Während der Wasserverbrauch durch die Industrie und Private relativ konstant ist, schwankt der Verbrauch in der Landwirtschaft. Jetzt, da es seit Längerem trocken ist, könnte dieser wieder rasch ansteigen, sagt der Gemeindepräsident. «Diese naturnahe Wasseranreicherung ist ein gutes und günstiges Verfahren, wie wir den Grundwasserspiegel möglichst konstant halten können. Rückblickend kann man sagen, dass dies ein sehr vorausschauendes Projekt war. Dies auch vor dem Hintergrund, dass unsere Wasserversorgung 1997 noch nicht vernetzt war und nur über ein Pumpwerk verfügte.» Heute ist die Wasserversorgung breiter abgestützt.
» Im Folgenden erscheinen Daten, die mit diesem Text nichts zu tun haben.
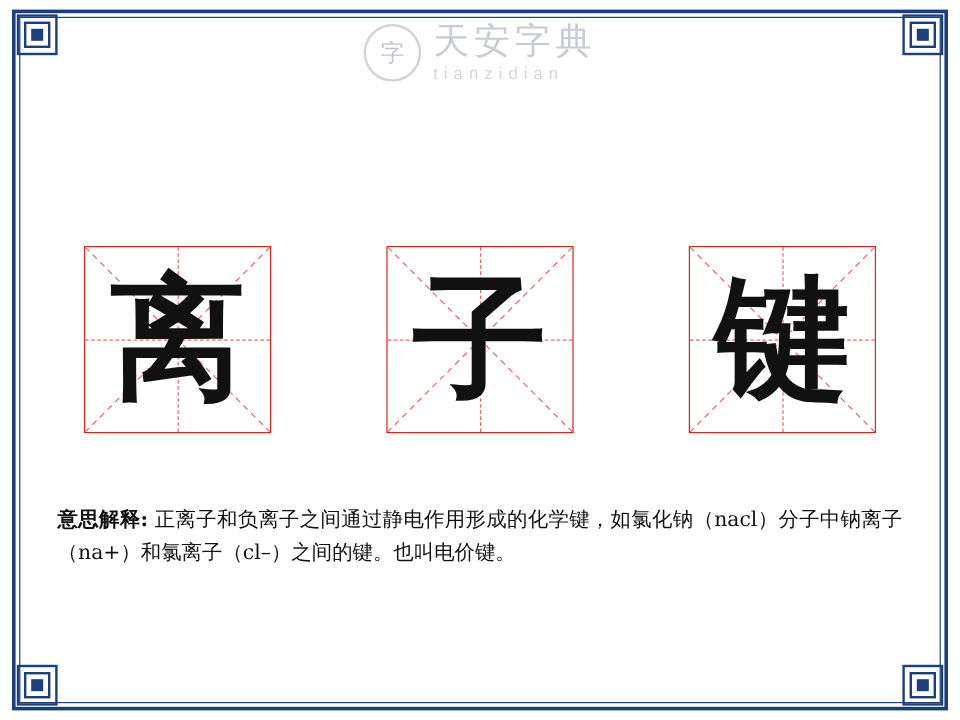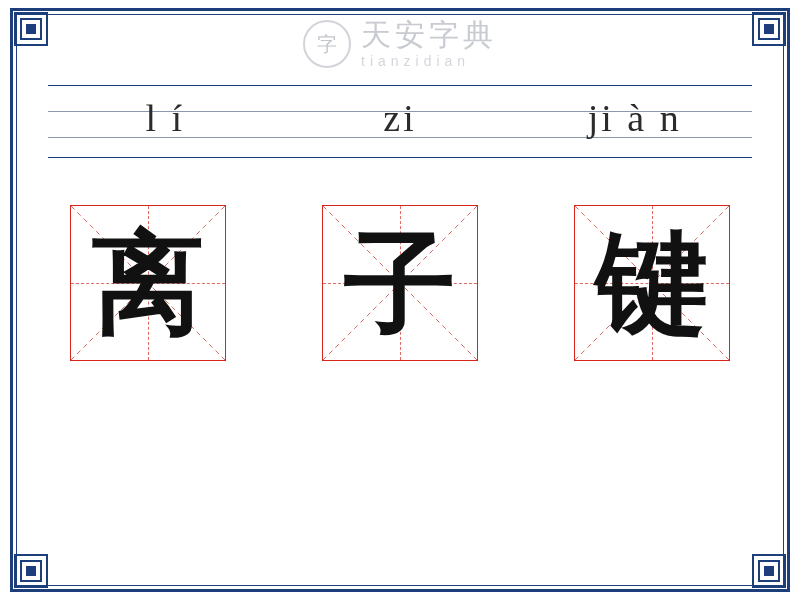--- a/index.html
+++ b/index.html
@@ -249,31 +249,20 @@
   </div>
 
   <div class="logo-wrap">
     <div class="logo-seal">字</div>
     <div class="logo-text">
       <div class="logo-title">天安字典</div>
       <div class="logo-sub">tianzidian</div>
     </div>
   </div>
 
-  <div class="staff">
-    <div class="line l1"></div>
-    <div class="line l2"></div>
-    <div class="line l3"></div>
-    <div class="line l4"></div>
-    <div class="pinyin-row">
-      <div class="pinyin-cell">l í</div>
-      <div class="pinyin-cell">zi</div>
-      <div class="pinyin-cell">ji à n</div>
-    </div>
-  </div>
 
   <div class="chars">
 
     <div class="char-box">
       <div class="dash-v"></div>
       <div class="dash-h"></div>
       <div class="dash-d1">
         <svg width="100%" height="100%" viewBox="0 0 156 156" preserveAspectRatio="none">
           <line x1="0" y1="0" x2="156" y2="156" stroke="#e06b63" stroke-width="1" stroke-dasharray="5,4"></line>
           <line x1="156" y1="0" x2="0" y2="156" stroke="#e06b63" stroke-width="1" stroke-dasharray="5,4"></line>
@@ -301,14 +290,17 @@
         <svg width="100%" height="100%" viewBox="0 0 156 156" preserveAspectRatio="none">
           <line x1="0" y1="0" x2="156" y2="156" stroke="#e06b63" stroke-width="1" stroke-dasharray="5,4"></line>
           <line x1="156" y1="0" x2="0" y2="156" stroke="#e06b63" stroke-width="1" stroke-dasharray="5,4"></line>
         </svg>
       </div>
       <div class="char-glyph">键</div>
     </div>
 
   </div>
 
+  <div class="explain">
+    <span class="label">意思解释:</span><span> 正离子和负离子之间通过静电作用形成的化学键，如氯化钠（nacl）分子中钠离子（na+）和氯离子（cl–）之间的键。也叫电价键。</span>
+  </div>
 
 </div>
 
 </body></html>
Nach einer Netzverbindung zur Wasserversorgung Kradolf-Schönenberg erfolgte 2016 eine weitere Verbindung zur Wasserversorgung Amriswil. 

Synergien nutzen

Um die Wasserqualität weiterhin hoch zu halten, muss das Absetzbecken im Auholzwald in den nächsten Jahren frisch ausgebaggert werden. Über die Jahre hat sich dort eine Sedimentschicht gebildet, die entfernt werden muss. «Wenn möglich, möchten wir dies gleichzeitig mit der geplanten Umsetzung des kantonalen Projekts zur Auenwaldüberflutung durchführen», sagt Andreas Opprecht. 

Hannelore Bruderer

Der Thurgrundwasserstrom

Das Grundwassergebiet zwischen Kradolf-Schönenberg und Bürglen ist ein in sich weitgehend geschlossener Abschnitt des Thurgrundwasserstroms. Es ist zirka sechs Kilomenter lang und einige Hundert Meter bis einen Kilometer breit. Grundwasserleiter ist der 10 bis 20 ­Meter mächtige Thurtalschotter. Dieser wird von einer maximal zwei Meter mächtigen Deckschicht überlagert, die dank ihrer lehmigen Natur dem Grundwasser einen gewissen Schutz bietet. Die Unterfläche wird durch eine recht flach einfallende muldenförmige Rinne von schlecht durchlässigen Moränen und Seeablagerungen gebildet.